*** Excerpted records

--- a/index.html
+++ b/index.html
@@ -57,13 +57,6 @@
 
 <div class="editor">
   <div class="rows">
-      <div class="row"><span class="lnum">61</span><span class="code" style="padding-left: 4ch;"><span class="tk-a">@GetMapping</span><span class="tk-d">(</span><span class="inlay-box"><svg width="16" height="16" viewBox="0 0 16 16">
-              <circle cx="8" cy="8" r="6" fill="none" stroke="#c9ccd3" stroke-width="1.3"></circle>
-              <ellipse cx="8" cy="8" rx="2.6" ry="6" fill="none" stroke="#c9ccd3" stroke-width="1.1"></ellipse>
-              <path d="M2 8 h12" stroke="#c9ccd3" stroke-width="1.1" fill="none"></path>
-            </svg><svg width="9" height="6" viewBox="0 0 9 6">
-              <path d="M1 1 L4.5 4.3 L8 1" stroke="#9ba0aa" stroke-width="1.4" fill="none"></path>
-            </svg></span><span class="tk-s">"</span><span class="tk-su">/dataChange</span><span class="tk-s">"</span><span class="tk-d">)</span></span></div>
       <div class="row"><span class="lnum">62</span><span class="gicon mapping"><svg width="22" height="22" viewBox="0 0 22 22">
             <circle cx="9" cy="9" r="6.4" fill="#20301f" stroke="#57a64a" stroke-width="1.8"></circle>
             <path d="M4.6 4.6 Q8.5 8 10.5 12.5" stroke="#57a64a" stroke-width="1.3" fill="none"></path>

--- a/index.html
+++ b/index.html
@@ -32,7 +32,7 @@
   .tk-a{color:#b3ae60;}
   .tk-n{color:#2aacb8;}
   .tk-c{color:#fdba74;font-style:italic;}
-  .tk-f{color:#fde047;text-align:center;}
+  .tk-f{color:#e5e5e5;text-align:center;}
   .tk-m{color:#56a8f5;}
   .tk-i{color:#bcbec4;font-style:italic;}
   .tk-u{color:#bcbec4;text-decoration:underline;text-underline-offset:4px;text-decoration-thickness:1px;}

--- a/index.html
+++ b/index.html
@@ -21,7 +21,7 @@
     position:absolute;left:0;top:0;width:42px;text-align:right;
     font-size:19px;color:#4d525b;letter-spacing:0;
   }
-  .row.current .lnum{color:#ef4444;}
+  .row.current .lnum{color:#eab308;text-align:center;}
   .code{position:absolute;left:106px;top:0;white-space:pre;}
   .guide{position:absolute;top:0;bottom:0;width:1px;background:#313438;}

******

- _Work item_
Only the lines with "path" are needed; find them in the records and copy each one.

- _Result_
-              <path d="M2 8 h12" stroke="#c9ccd3" stroke-width="1.1" fill="none"></path>
-              <path d="M1 1 L4.5 4.3 L8 1" stroke="#9ba0aa" stroke-width="1.4" fill="none"></path>
             <path d="M4.6 4.6 Q8.5 8 10.5 12.5" stroke="#57a64a" stroke-width="1.3" fill="none"></path>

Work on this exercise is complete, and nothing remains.